Il consigliere comunale della lista civica per Reggio Giovanni Tarquini ha attaccato il sindaco di Reggio Emilia Marco Massari per la sua posizione attendista sull’arrivo in città di Ye/Kanye West.
Il concerto del rapper statunitense, atteso alla Rcf Arena il 18 luglio, dovrebbe essere l’evento di punta del Pulse of Gaia Festival, la nuova denominazione del mai nato Hellwatt Festival: ma l’amministrazione comunale di Reggio, per bocca proprio del sindaco Massari, ha fatto sapere che “si attende un pronunciamento del governo a seguito dell’interrogazione dell’onorevole Calenda (che ha chiesto al Viminale di negare il visto di ingresso al cantante, ndr) e del successivo ordine del giorno approvato dal consiglio comunale della nostra città“.
“In sostanza, dopo aver presentato l’evento lo scorso febbraio, con inutili e stucchevoli trionfalismi, nel corso di una conferenza stampa in municipio alla presenza addirittura dell’ex sindaco Luca Vecchi, a cui si deve il progetto dell’Arena al Campovolo e sempre pronto a prendere un applauso da quel palcoscenico, ora il sindaco Massari, rimasto in braghe di tela, rigira la patata bollente al governo e gli dice: fai tu!”, accusa Tarquini.
E lo fa, secondo il consigliere di opposizione, “con il solito comportamento pilatesco di chi non vuole prendere posizione (scontenterebbe forse gli amici della Rcf Arena?!) e preferisce lavarsi le mani pensando così di non portare, in ogni caso, alcun peso sulla coscienza, sia che l’artista venga o non venga ad allietarci con i suoi brani come ‘Heil Hitler’. Ma di che peso si tratta?
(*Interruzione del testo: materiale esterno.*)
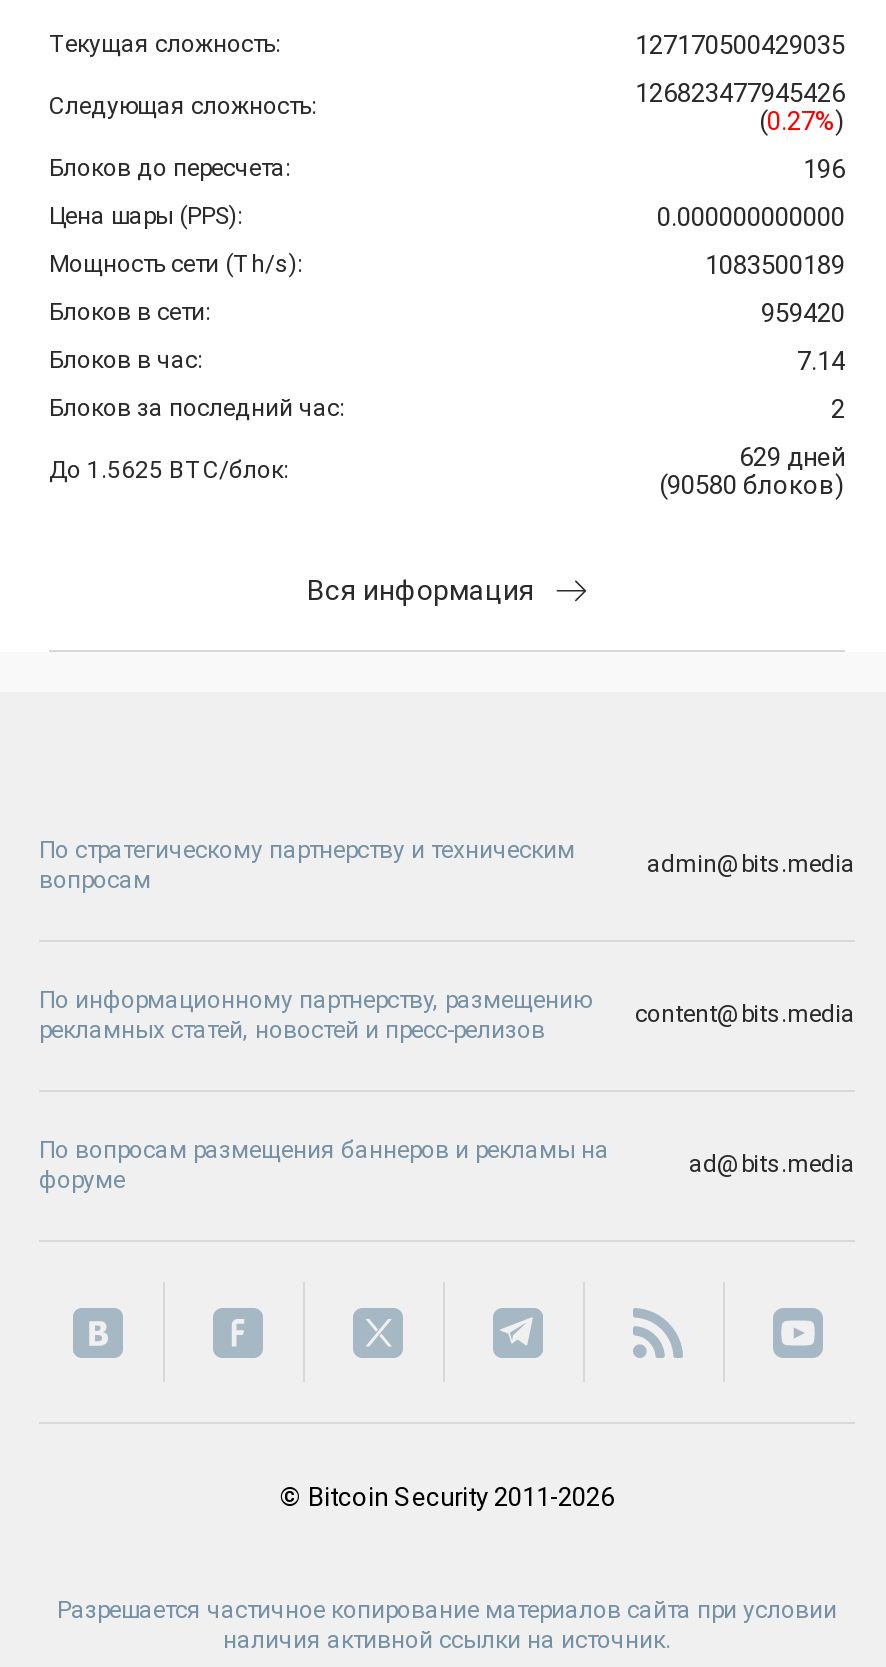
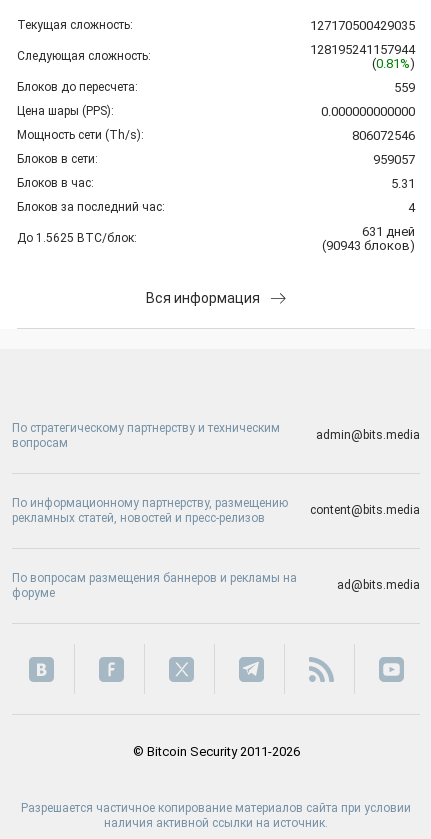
- 126823477945426
+ 128195241157944

- (0.27%)
+ (0.81%)

- 196
+ 559

- 1083500189
+ 806072546

- 959420
+ 959057

- 7.14
+ 5.31

- 2
+ 4

- 629 дней
+ 631 дней

- (90580 блоков)
+ (90943 блоков)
Di un mancato incasso? Di un esborso non più recuperabile? Della rottura di un equilibrio politico economico che non ha niente a che vedere con i valori della nostra terra?”.
Il sindaco, prosegue Tarquini, “ha il dovere di intervenire e affermare con chiarezza quei principi di libertà e di rifiuto della cultura dell’odio e della discriminazione su cui, evidentemente solo a parole, fonda la sua azione di governo locale. Questo è quello che deve fare il massimo rappresentante della culla del Tricolore, città medaglia d’oro al valore civile per la Resistenza. Ed è inutile ripetere, come un gracchiante disco rotto, la solita scusa che la società C.Volo chiama chi vuole e lui non può farci nulla. Seduto in conferenza stampa a presentare l’evento c’era lui… e pure Luca Vecchi in rappresentanza della Regione Emilia-Romagna, nel suo attuale ruolo di capo di gabinetto del presidente de Pascale”.
“Noi di Reggio Civica”, ricorda Tarquini, “lo abbiamo detto fin dal primo istante che quel personaggio che indossa la maglietta con la svastica a Reggio non è gradito. Che chiamino altri a cantare e a portare risorse alla città. E invece Massari cosa fa? Spera in una presa di posizione del governo nazionale, che gli tolga le castagne dal fuoco e si assuma ogni responsabilità. Non è così che si guida una città. Ma evidentemente ha ragione il consigliere di Coalizione Civica Aguzzoli quando, richiamando le parole dell’imperatore Vespasiano, ci ha ricordato che pecunia non olet“.